[Opening SUPPLIED ENTRIES section]

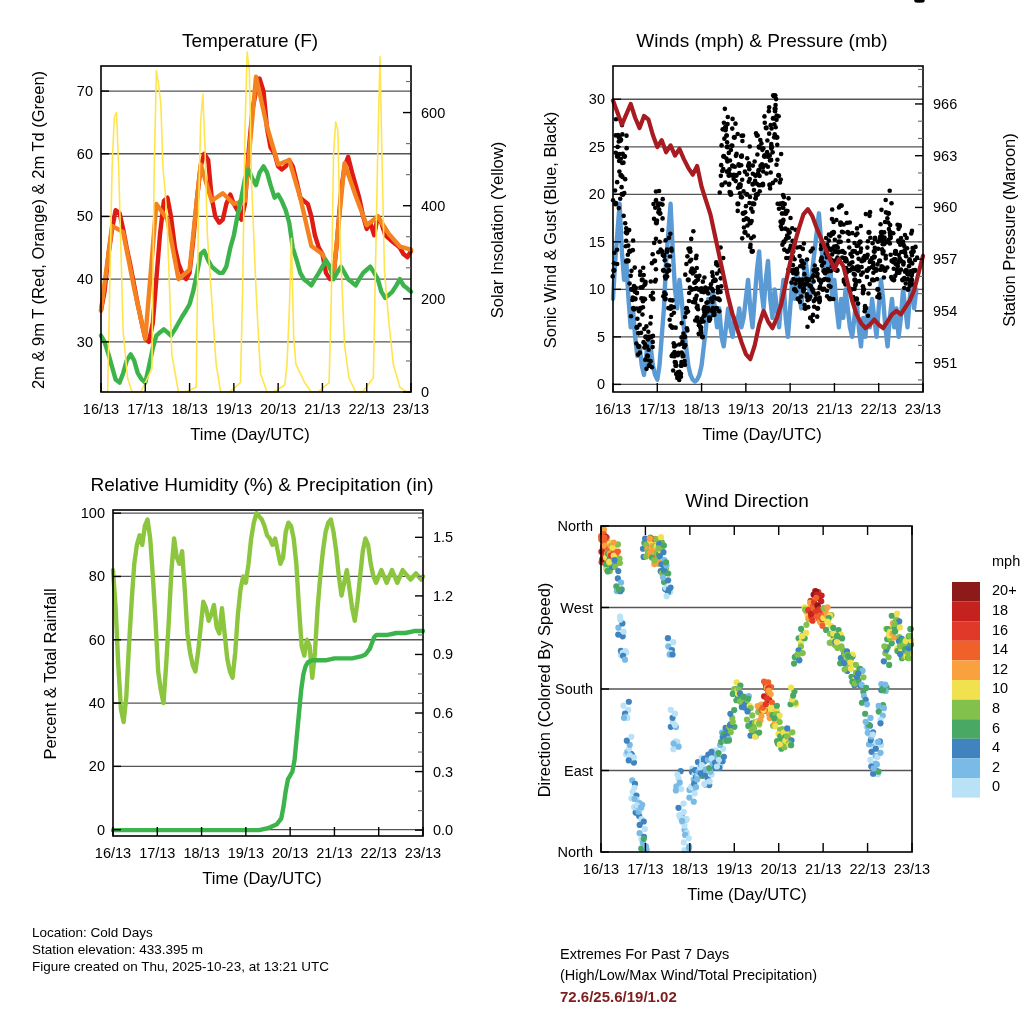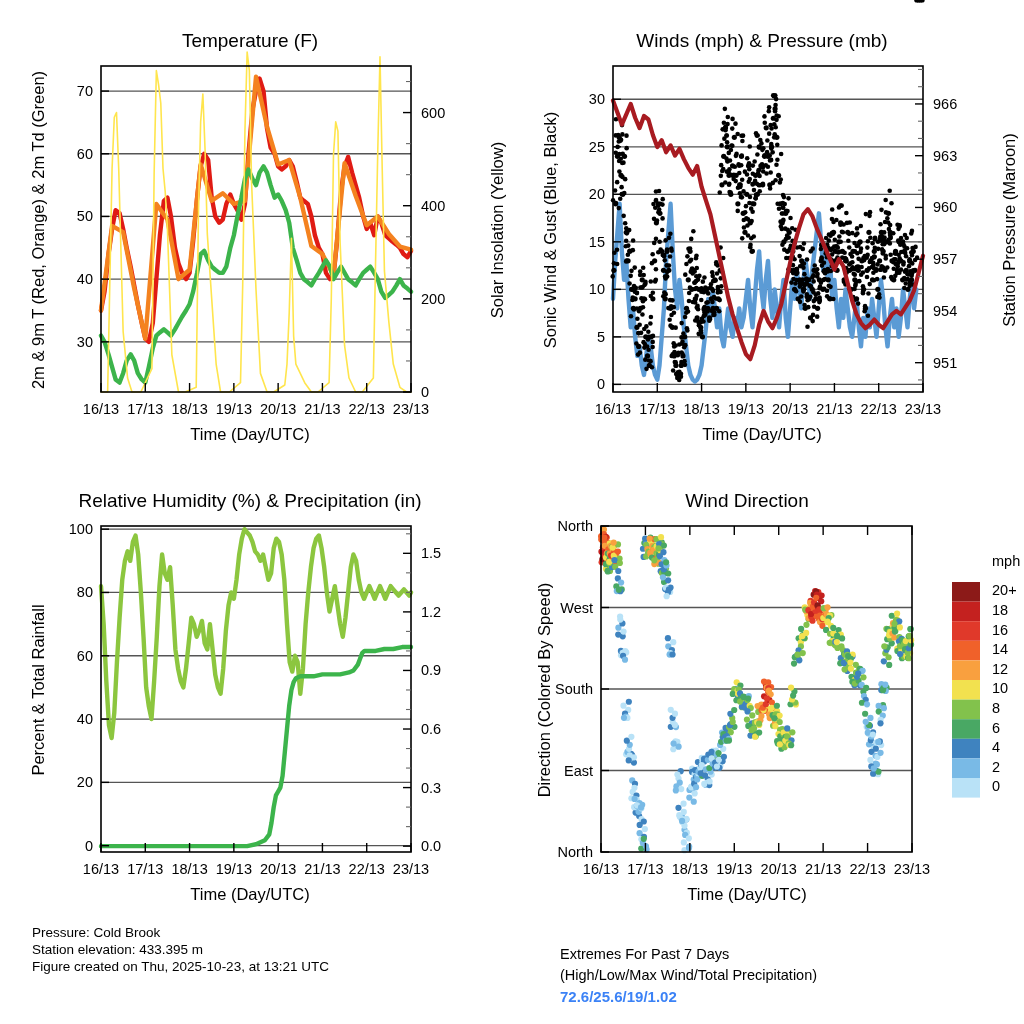--- a/index.html
+++ b/index.html
@@ -5,27 +5,27 @@
   html,body{margin:0;padding:0;}
   body{
     width:1024px;height:1024px;background:#ffffff;
     font-family:"Liberation Sans",sans-serif;
     color:#000000;overflow:hidden;position:relative;
   }
   #page{position:relative;width:916px;height:1024px;}
   .panel{position:absolute;}
   #panel-temp{left:0;top:0;width:512px;height:460px;}
   #panel-wind{left:512px;top:0;width:512px;height:460px;}
-  #panel-rh{left:0;top:460px;width:512px;height:460px;}
+  #panel-rh{left:0;top:444px;width:512px;height:460px;padding-left:12px;}
   #panel-dir{left:512px;top:460px;width:512px;height:460px;}
   #footer-left{position:absolute;left:32px;top:924px;width:470px;}
   #footer-right{position:absolute;left:560px;top:944px;width:450px;}
   .meta-line{font-size:13.5px;line-height:17.2px;white-space:nowrap;}
   .extreme-line{font-size:14.5px;line-height:21px;white-space:nowrap;}
-  .extreme-values{font-size:15px;font-weight:bold;color:#3b82f6;line-height:22px;}
+  .extreme-values{font-size:15px;font-weight:bold;color:#7f1d1d;line-height:22px;}
   svg{display:block;}
   text{font-family:"Liberation Sans",sans-serif;fill:#000000;}
   .ttl{font-size:19px;text-anchor:middle;}
   .axlbl{font-size:16.5px;text-anchor:middle;}
   .tick{font-size:14.5px;}
   .tickr{font-size:14.5px;text-anchor:start;}
   .tickc{font-size:14.5px;text-anchor:middle;}
   .tickl{font-size:14.5px;text-anchor:end;}
   .frame{fill:none;stroke:#000000;stroke-width:1.6;}
   .grid{stroke:#555555;stroke-width:1.3;}
@@ -2109,21 +2109,21 @@
           <text x="480" y="292.128" class="tick" text-anchor="start">4</text>
           <rect x="440" y="298.4" width="28" height="19.6" fill="#79bae6"></rect>
           <text x="480" y="311.72799999999995" class="tick" text-anchor="start">2</text>
           <rect x="440" y="318" width="28" height="19.6" fill="#b9e2f7"></rect>
           <text x="480" y="331.328" class="tick" text-anchor="start">0</text>
         </g>
     </svg>
   </div>
 
   <div id="footer-left">
-    <div class="meta-line">Pressure: Cold Brook</div>
+    <div class="meta-line">Location: Cold Days</div>
     <div class="meta-line">Station elevation: 433.395 m</div>
     <div class="meta-line">Figure created on Thu, 2025-10-23, at 13:21 UTC</div>
   </div>
 
   <div id="footer-right">
     <div class="extreme-line">Extremes For Past 7 Days</div>
     <div class="extreme-line">(High/Low/Max Wind/Total Precipitation)</div>
     <div class="extreme-values">72.6/25.6/19/1.02</div>
   </div>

[Closing SUPPLIED ENTRIES section]

- [WHAT THE TASK ASKS]: Could you set down every entry above exactly as it stands, with no images?

- [ANSWER TO THIS EXERCISE]:
--- a/index.html
+++ b/index.html
@@ -5,27 +5,27 @@
   html,body{margin:0;padding:0;}
   body{
     width:1024px;height:1024px;background:#ffffff;
     font-family:"Liberation Sans",sans-serif;
     color:#000000;overflow:hidden;position:relative;
   }
   #page{position:relative;width:916px;height:1024px;}
   .panel{position:absolute;}
   #panel-temp{left:0;top:0;width:512px;height:460px;}
   #panel-wind{left:512px;top:0;width:512px;height:460px;}
-  #panel-rh{left:0;top:460px;width:512px;height:460px;}
+  #panel-rh{left:0;top:444px;width:512px;height:460px;padding-left:12px;}
   #panel-dir{left:512px;top:460px;width:512px;height:460px;}
   #footer-left{position:absolute;left:32px;top:924px;width:470px;}
   #footer-right{position:absolute;left:560px;top:944px;width:450px;}
   .meta-line{font-size:13.5px;line-height:17.2px;white-space:nowrap;}
   .extreme-line{font-size:14.5px;line-height:21px;white-space:nowrap;}
-  .extreme-values{font-size:15px;font-weight:bold;color:#3b82f6;line-height:22px;}
+  .extreme-values{font-size:15px;font-weight:bold;color:#7f1d1d;line-height:22px;}
   svg{display:block;}
   text{font-family:"Liberation Sans",sans-serif;fill:#000000;}
   .ttl{font-size:19px;text-anchor:middle;}
   .axlbl{font-size:16.5px;text-anchor:middle;}
   .tick{font-size:14.5px;}
   .tickr{font-size:14.5px;text-anchor:start;}
   .tickc{font-size:14.5px;text-anchor:middle;}
   .tickl{font-size:14.5px;text-anchor:end;}
   .frame{fill:none;stroke:#000000;stroke-width:1.6;}
   .grid{stroke:#555555;stroke-width:1.3;}
@@ -2109,21 +2109,21 @@
           <text x="480" y="292.128" class="tick" text-anchor="start">4</text>
           <rect x="440" y="298.4" width="28" height="19.6" fill="#79bae6"></rect>
           <text x="480" y="311.72799999999995" class="tick" text-anchor="start">2</text>
           <rect x="440" y="318" width="28" height="19.6" fill="#b9e2f7"></rect>
           <text x="480" y="331.328" class="tick" text-anchor="start">0</text>
         </g>
     </svg>
   </div>
 
   <div id="footer-left">
-    <div class="meta-line">Pressure: Cold Brook</div>
+    <div class="meta-line">Location: Cold Days</div>
     <div class="meta-line">Station elevation: 433.395 m</div>
     <div class="meta-line">Figure created on Thu, 2025-10-23, at 13:21 UTC</div>
   </div>
 
   <div id="footer-right">
     <div class="extreme-line">Extremes For Past 7 Days</div>
     <div class="extreme-line">(High/Low/Max Wind/Total Precipitation)</div>
     <div class="extreme-values">72.6/25.6/19/1.02</div>
   </div>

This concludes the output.